I'm one of those people who is terrible at throwing things away: I have shelves and shelves full of old letters, bank statements, magazines, course notes, and all kinds of other stuff.Most of it never gets consulted, at least in part because it's such a pain to find anything, and you know you'll have to climb on a chair and probably get covered in dust.

It obviously makes sense to throw away the things I never look at and never will need to look at. (Although that raises its own problems: the council only collects waste paper every four weeks, and shredding 30 years of bank statements is going to be a tedious job if they have to be fed into the shredder a page at a time...)

Digital storage is getting a lot cheaper than the living space it would take to store the corresponding amount of paper, and even exotic things like offsite backup that used to be the province of big corporate servers are now part of the everyday consumer experience - I already keep my photo library in the cloud, for instance. Digitising archives also gives you a lot more options for indexing and retrieving documents.

 

Hardware

The weak point is still the interface between the computer and the paper document. As an ordinary consumer, you don't have access to the kind of fast, high-capacity scanning hardware that big companies use for digitising their archives. You soon get bored with laying a page at a time in your flatbed scanner, closing the lid, and pressing the button. That is almost acceptable for dealing with the incoming mail, but it's not practical for large piles of archive material.

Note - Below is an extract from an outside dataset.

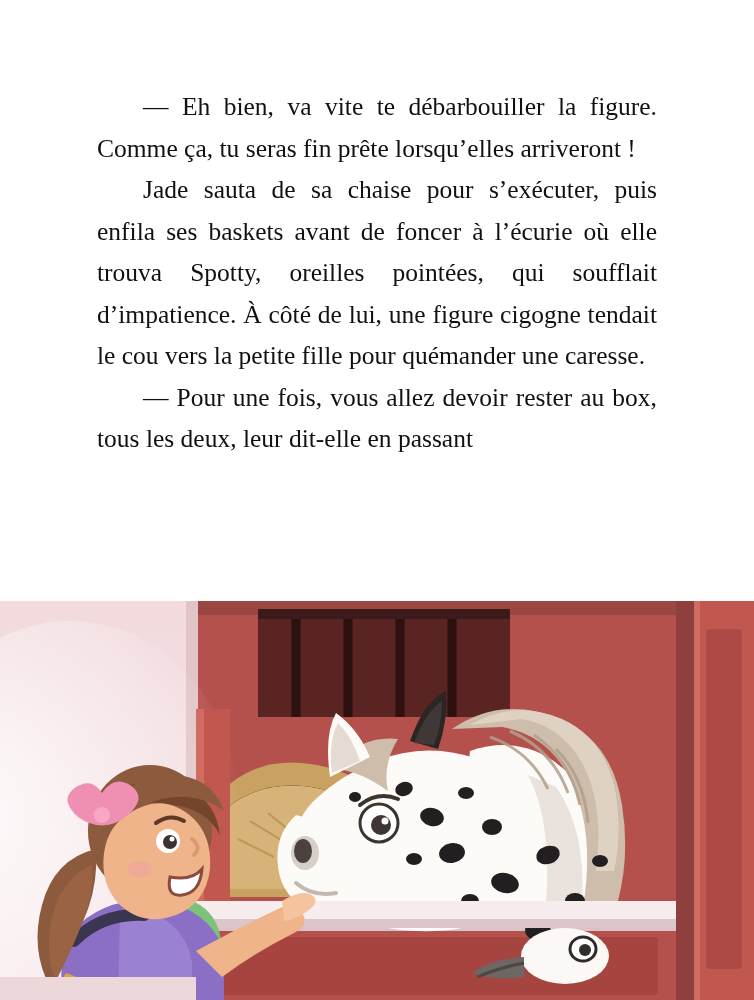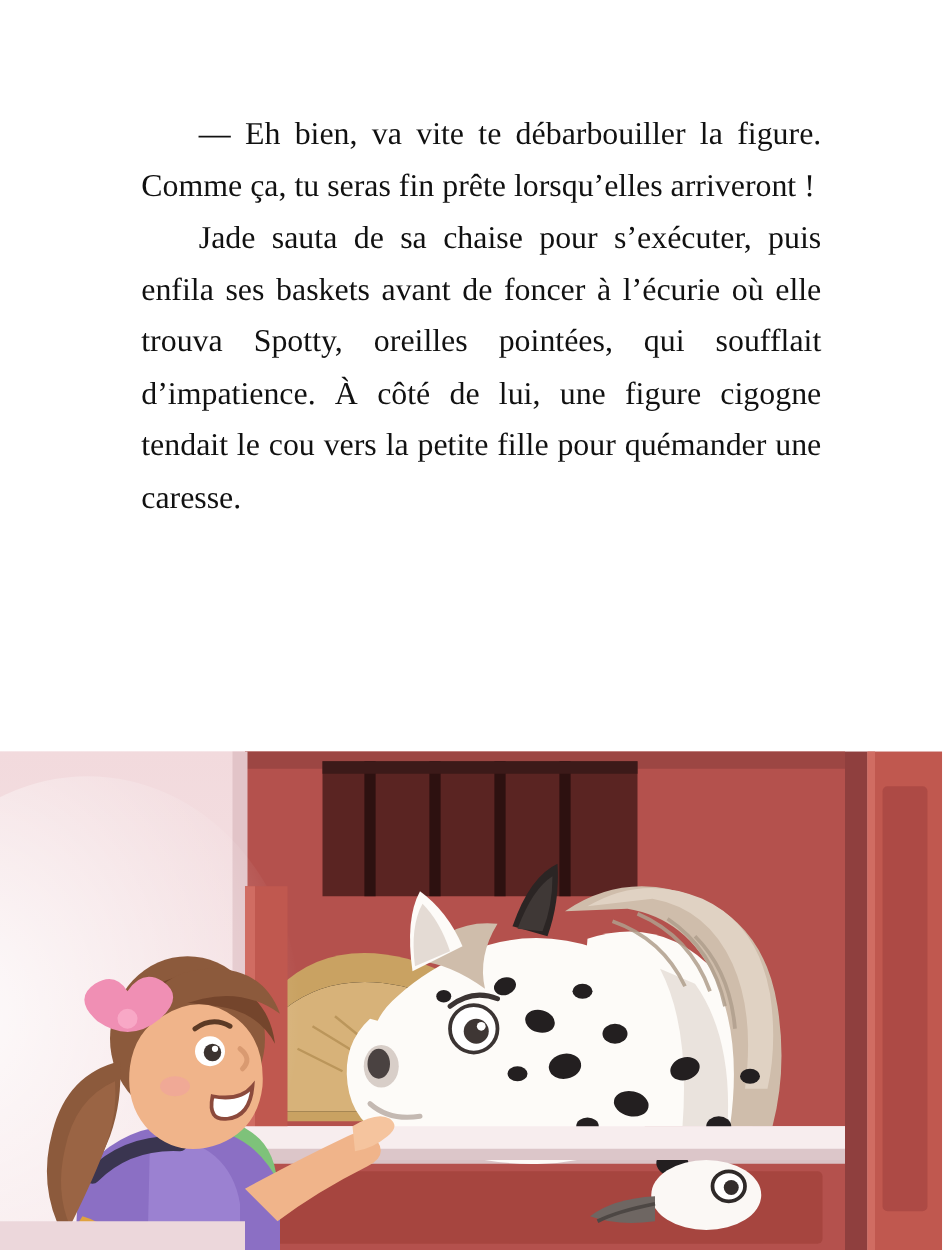"— Eh bien, va vite" .para { margin: 0 0 0 16px -> 0 0 0 0 }
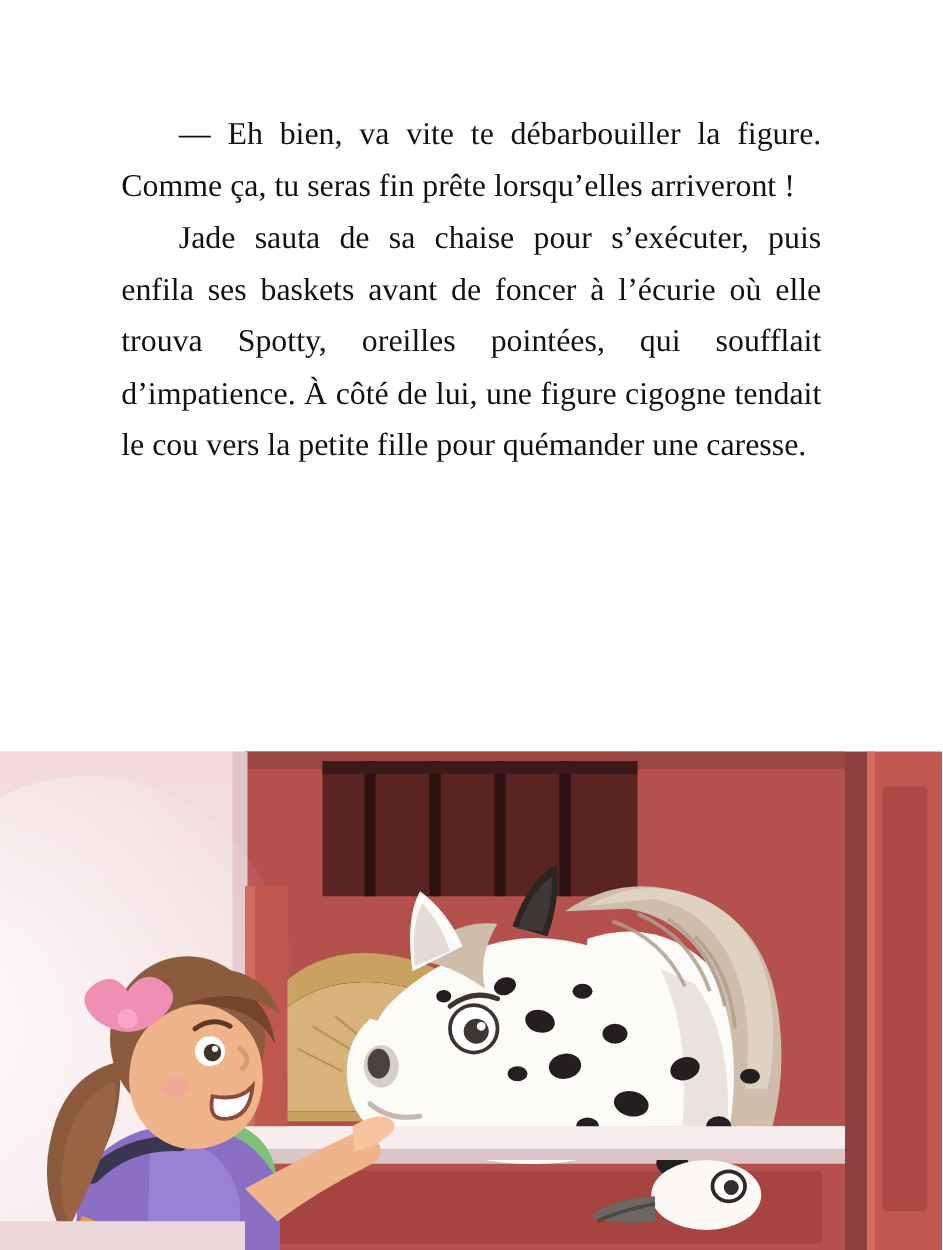"— Pour une fois, vous" p.para { html: none -> <p><span></span><span>— Pour une fois, vous allez devoir rester au box, tous les deux, leur dit-elle en passant</span></p> }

A couple of years ago I got myself a Canon MX925 "all-in-one" printer/scanner/fax (do any of their customers still use the fax part?) with a sheet-feeder for the scanner. That works pretty well for paper correspondence, invoices, statements, etc., and you can scan a pile of 30 pages or so in one go, double-sided if necessary. It has a few limitations: you soon discover that some of the organisations who send you a lot of mail are fond of non-standard paper sizes, or ridiculously thick paper, or they staple everything together.

More recently, I've acquired a dedicated document scanner, the Fujitsu ScanSnap iX500. This is a lot faster than the all-in-one, and scans both sides of the paper in one go. Since the paper path is nearly straight, it doesn't suffer much from paper jams, and a bonus is that the page-size detection is done by the software, so non-standard paper sizes (or documents with more than one size of page in them) are scanned cleanly. I suspect that it's another device that will get used intensively a few times a year and not at all for weeks on end in between...

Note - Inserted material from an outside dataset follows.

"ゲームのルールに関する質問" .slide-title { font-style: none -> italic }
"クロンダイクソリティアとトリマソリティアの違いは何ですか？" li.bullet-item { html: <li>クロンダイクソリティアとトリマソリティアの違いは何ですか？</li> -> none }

Mock-up bookscannerPaper-feed scanners don't help much for bound documents. I'd especially like to scan some parts of my collection of old magazines so that I can read them on my iPad. I had a look into what the DIY bookscanner people were doing: building devices with a V-shaped platen to support the book and a pair of digital cameras to record the image. That's obviously the best technical solution, but it means building a giant, expensive machine, so it is something you're only going to do if you have a serious commitment to scanning. I tried knocking up a V-shaped book-stand out of coroplast and setting up a camera on a tripod next to it, and it was obvious very quickly why you need a strong, rigid structure and a camera with a remote shutter control.

The iPhone has a good camera and there are plenty of scanning apps that will allow you to take a reasonable picture of a document, automating the cropping and distortion correction steps (Evernote's Scannable app seems to be one of the best). I even found a purpose-built stand that will support your phone at the right height over a table so that you can take consistent images. Getting the lighting right is tricky, especially with glossy paper, and the automatic cropping doesn't always work well. It's OK for single sheets, but I haven't had any success with more complicated things like books and magazines. The iPhone approach is good for incidental tasks like scanning handwritten notes into Evernote after a meeting, but it isn't a replacement for a proper scanner.

Someone pointed me to the Fujitsu Scansnap SV600. This is essentially a cross between a document camera and a line scanner: it sits on your desk and captures documents that you place in its field of view, but it does so by scanning a line of light across them. It has enough depth-of-field to cope with the curvature of bound pages, and the software corrects automatically for the perspective distortion across the field of view. It also comes with tools for automatic cropping and page-flattening. It's reasonably fast - I found I can scan a 40-page magazine in about 5 minutes, including the page-turns, plus a couple of minutes for adjusting the cropping on those pages that weren't detected automatically. The cropping works well if the pages have a single-colour border, but it gets into difficulties with full-bleed illustrations. The quality isn't superb, but the resulting PDFs are perfectly readable, and it comes with OCR software you can use for batch-processing the PDFs to make them searchable.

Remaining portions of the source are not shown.